Leave out the pictures and print the records below exactly.

[Start of Attachment]

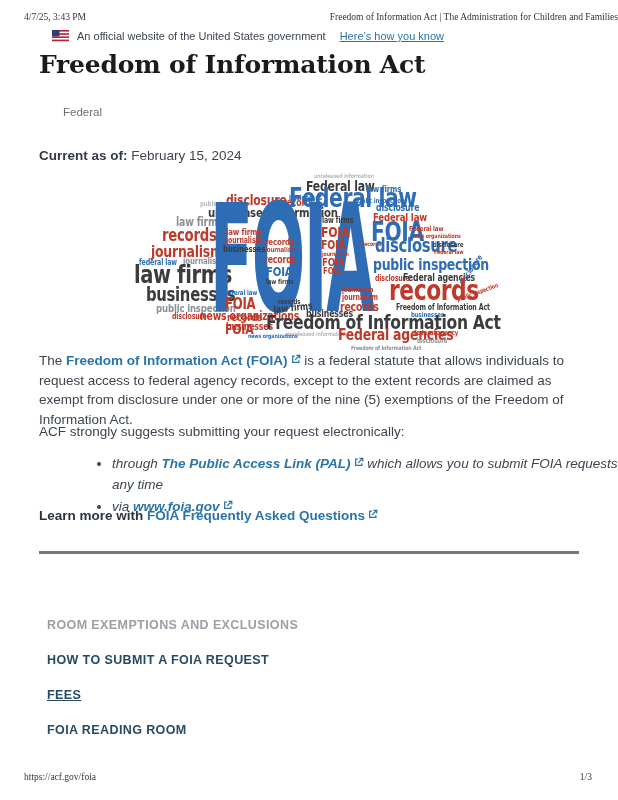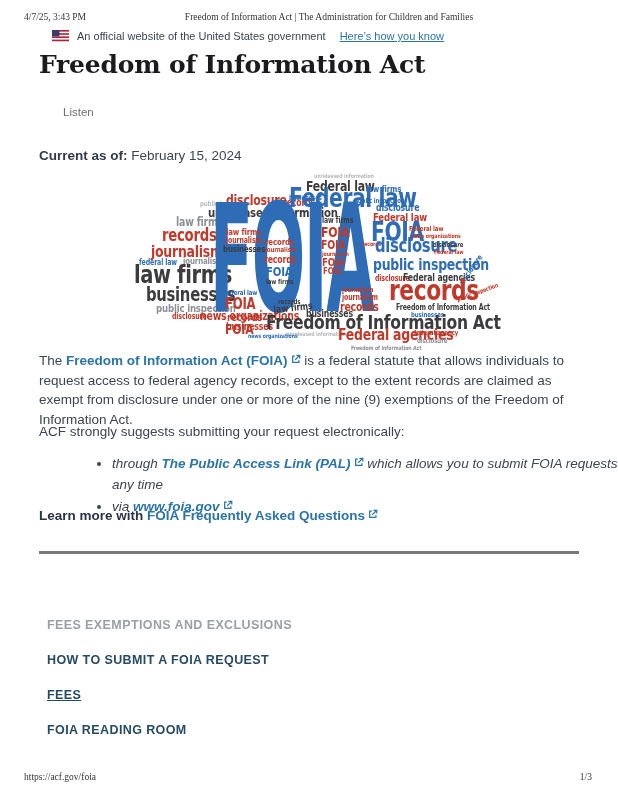"Freedom of Information Act |" .ph-title { text-align: center -> right }
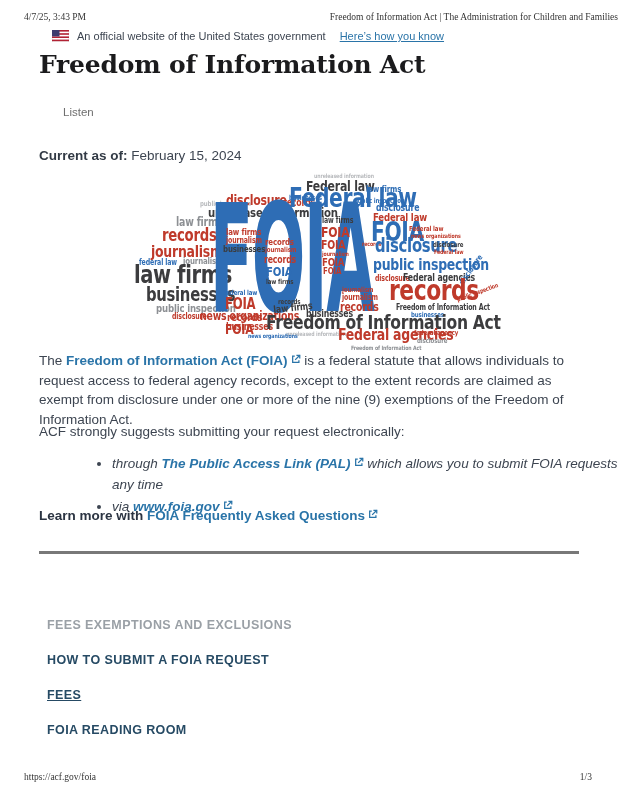"Listen" div.listen { text: Listen -> Federal }
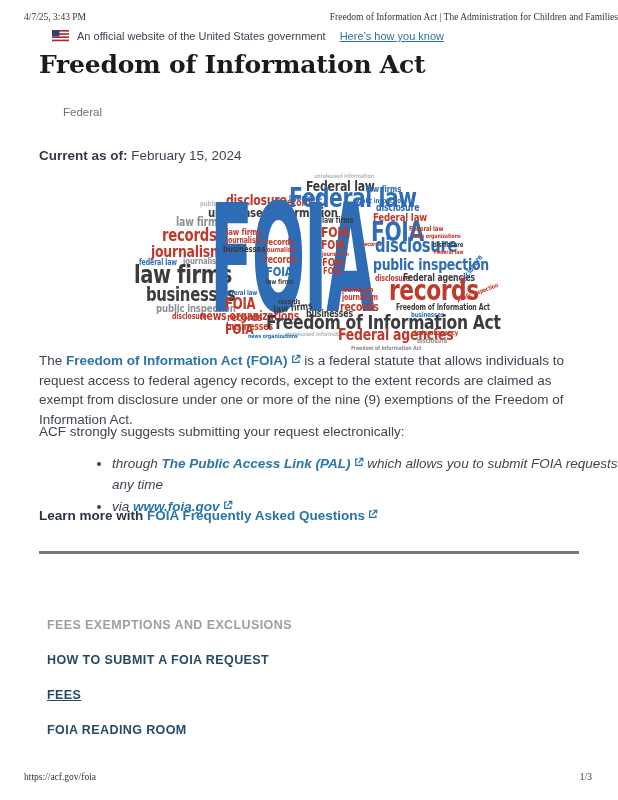"is a federal statute that" span { text: 9 -> 5 }
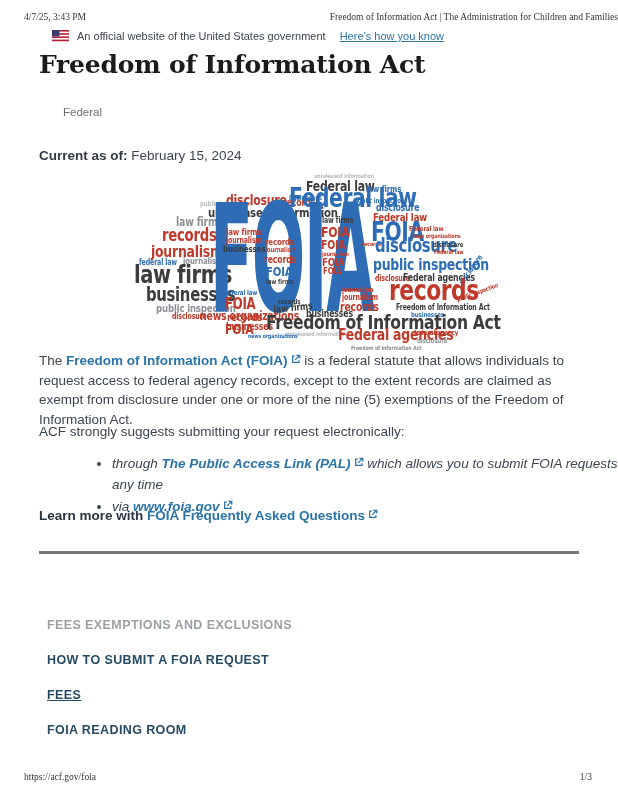"FEES EXEMPTIONS AND EXCLUSIONS" a.muted { text: FEES -> ROOM }
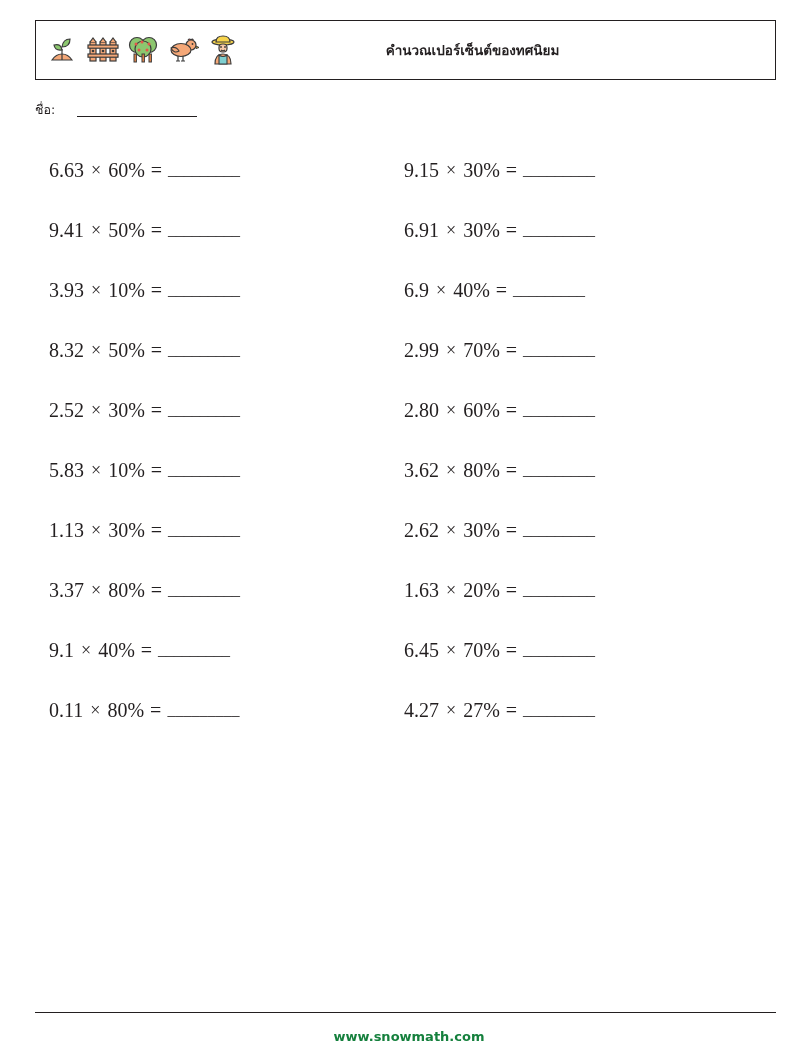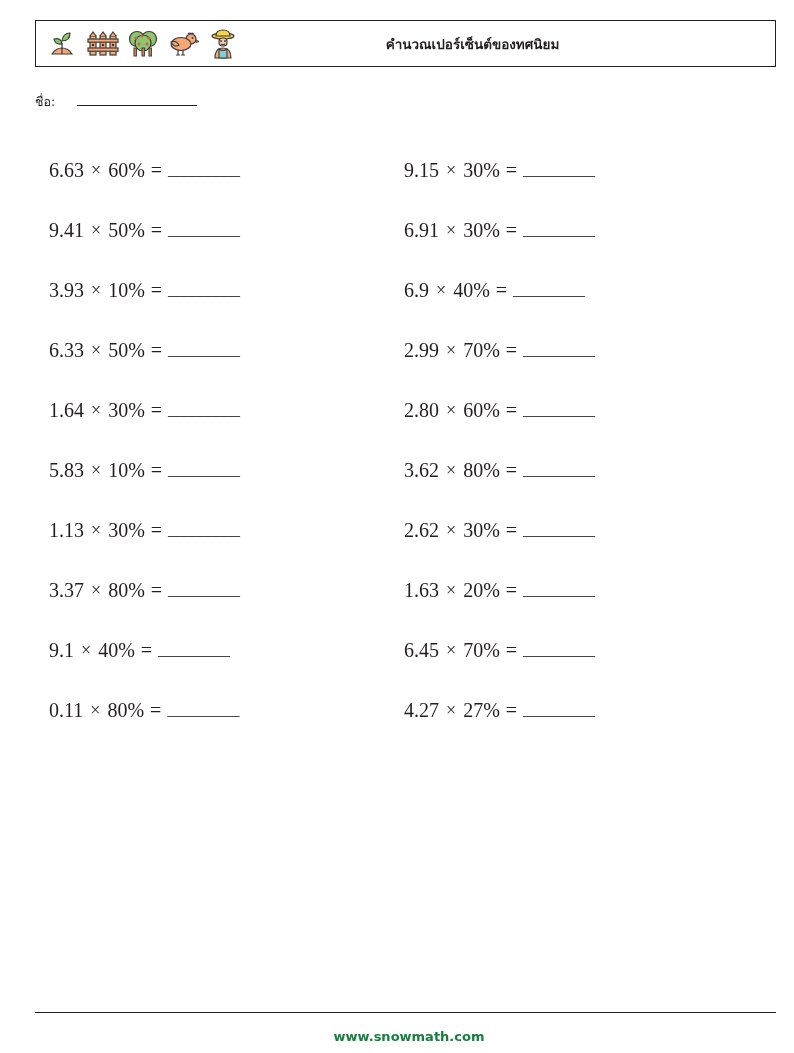"คำนวณเปอร์เซ็นต์ของทศนิยม" .header-box { height: 47px -> 60px }
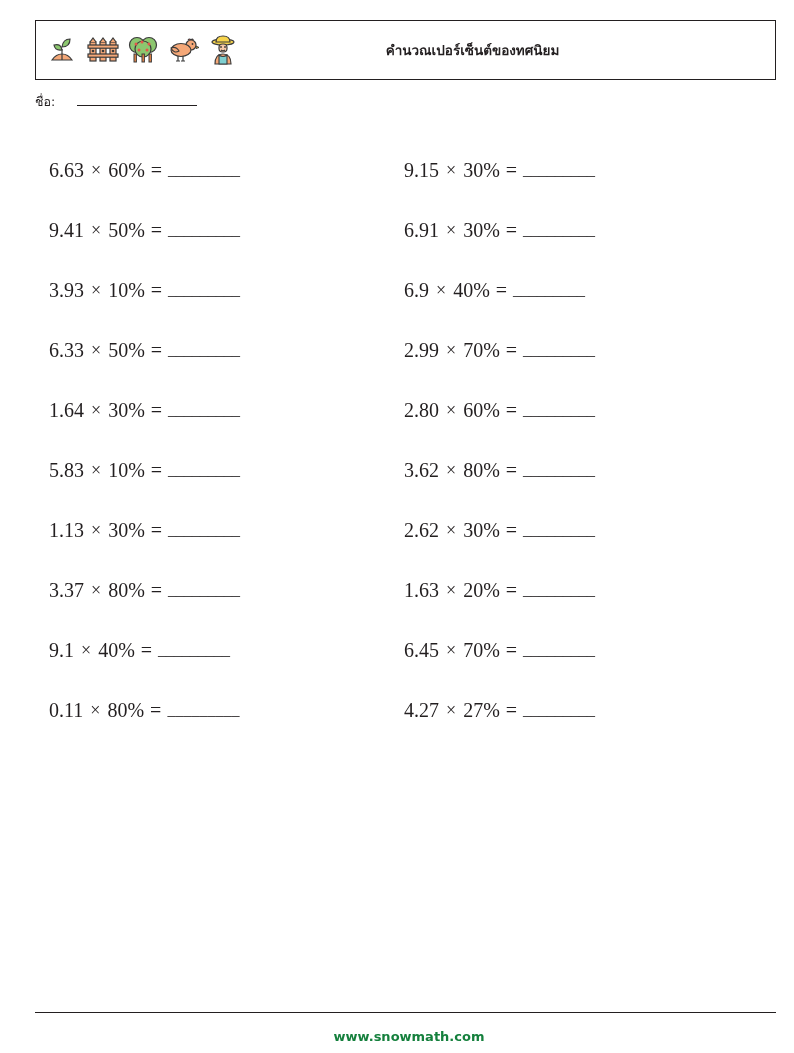"ชื่อ:" .info-left { align-items: flex-start -> center; top: 0 -> 8px }
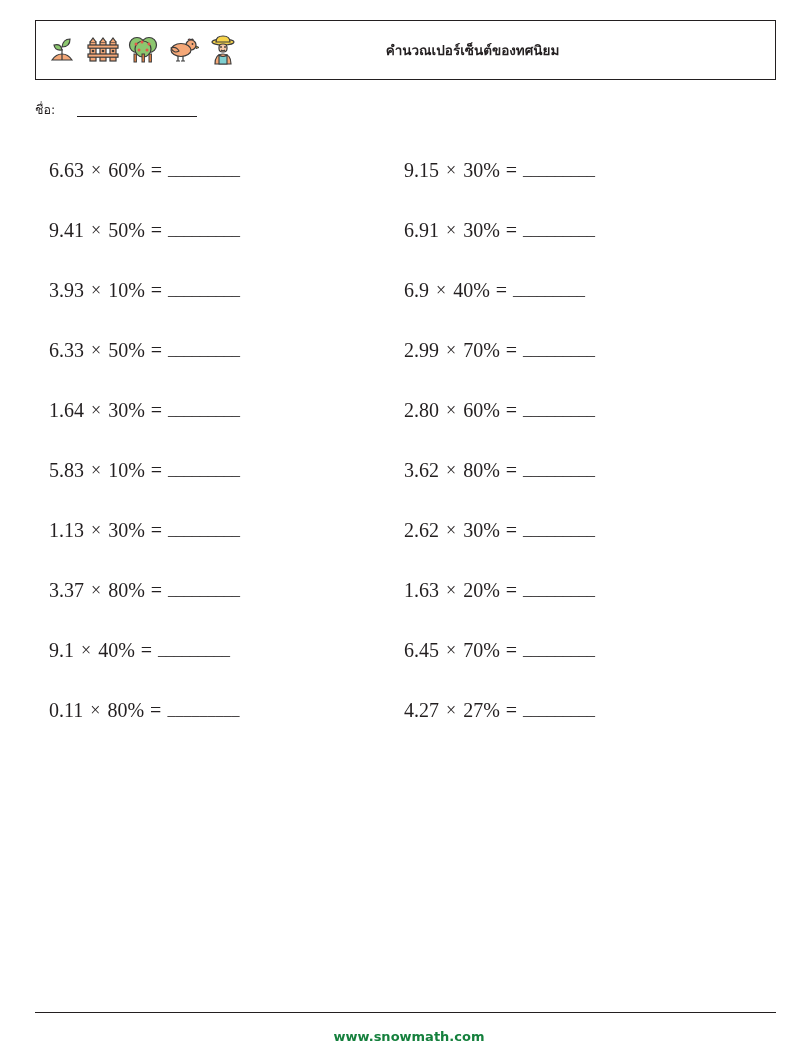"6.33" span.p-operand { text: 6.33 -> 8.32 }
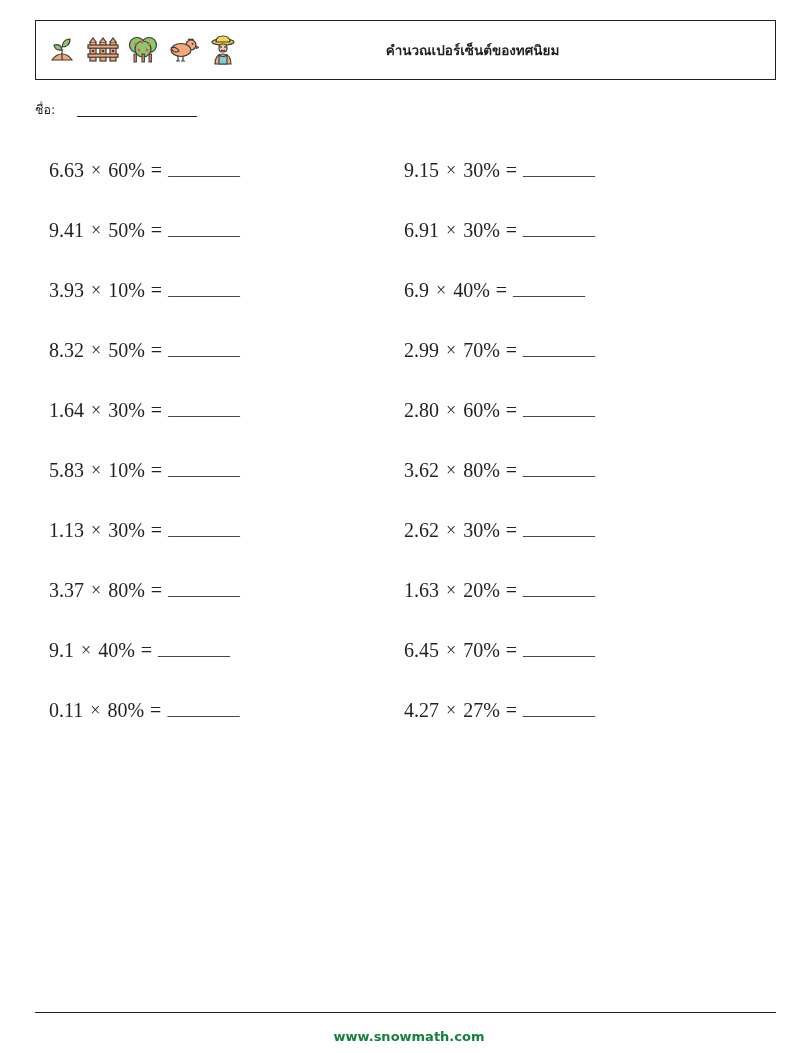"1.64" span.p-operand { text: 1.64 -> 2.52 }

[End of Attachment]

Task answer →
"Freedom of Information Act |" .ph-title { text-align: center -> right }
"Listen" div.listen { text: Listen -> Federal }
"is a federal statute that" span { text: 9 -> 5 }
"FEES EXEMPTIONS AND EXCLUSIONS" a.muted { text: FEES -> ROOM }
"คำนวณเปอร์เซ็นต์ของทศนิยม" .header-box { height: 47px -> 60px }
"ชื่อ:" .info-left { align-items: flex-start -> center; top: 0 -> 8px }
"6.33" span.p-operand { text: 6.33 -> 8.32 }
"1.64" span.p-operand { text: 1.64 -> 2.52 }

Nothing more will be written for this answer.